§ **WHAT YOU ARE ASKED TO DO**: Your output should reproduce each entry exactly, with none of its pictures.

Difference listings
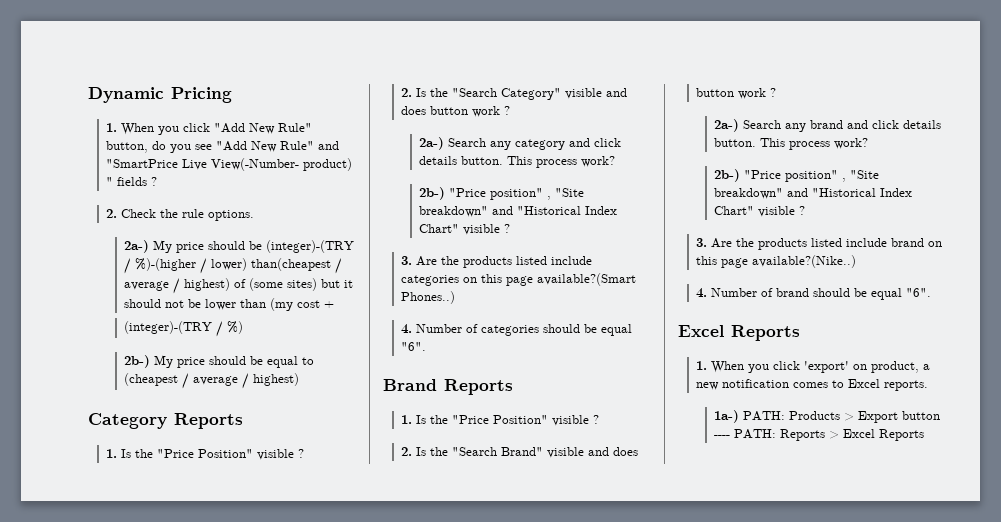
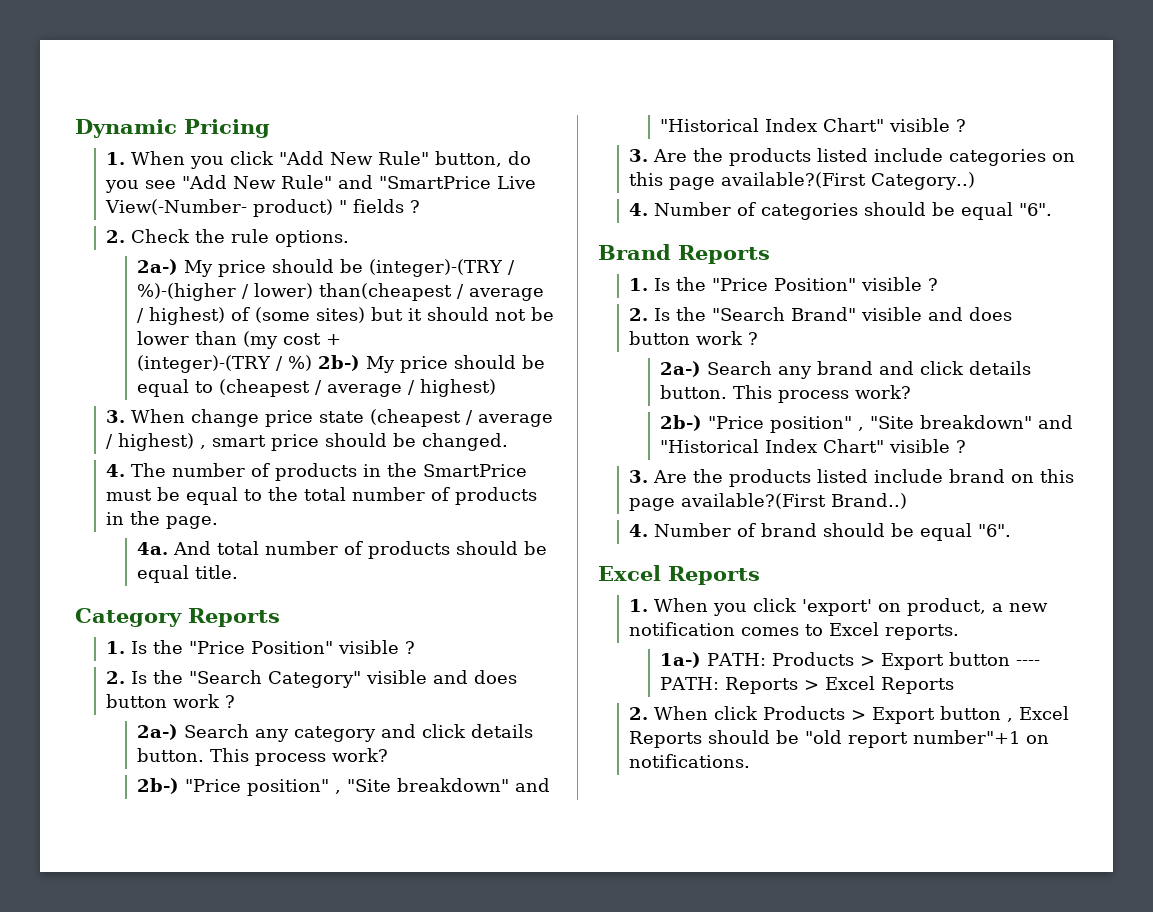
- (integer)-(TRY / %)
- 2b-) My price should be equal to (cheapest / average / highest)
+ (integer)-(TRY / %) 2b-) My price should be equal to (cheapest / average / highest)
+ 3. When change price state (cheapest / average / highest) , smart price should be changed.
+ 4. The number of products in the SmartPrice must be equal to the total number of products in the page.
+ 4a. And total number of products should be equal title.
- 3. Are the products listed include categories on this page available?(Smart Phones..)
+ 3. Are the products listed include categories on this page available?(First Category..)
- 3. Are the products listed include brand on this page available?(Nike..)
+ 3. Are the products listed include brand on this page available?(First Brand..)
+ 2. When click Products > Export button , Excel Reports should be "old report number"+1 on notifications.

§ **REPLY TO THE EXERCISE**:
- (integer)-(TRY / %)
- 2b-) My price should be equal to (cheapest / average / highest)
+ (integer)-(TRY / %) 2b-) My price should be equal to (cheapest / average / highest)
+ 3. When change price state (cheapest / average / highest) , smart price should be changed.
+ 4. The number of products in the SmartPrice must be equal to the total number of products in the page.
+ 4a. And total number of products should be equal title.
- 3. Are the products listed include categories on this page available?(Smart Phones..)
+ 3. Are the products listed include categories on this page available?(First Category..)
- 3. Are the products listed include brand on this page available?(Nike..)
+ 3. Are the products listed include brand on this page available?(First Brand..)
+ 2. When click Products > Export button , Excel Reports should be "old report number"+1 on notifications.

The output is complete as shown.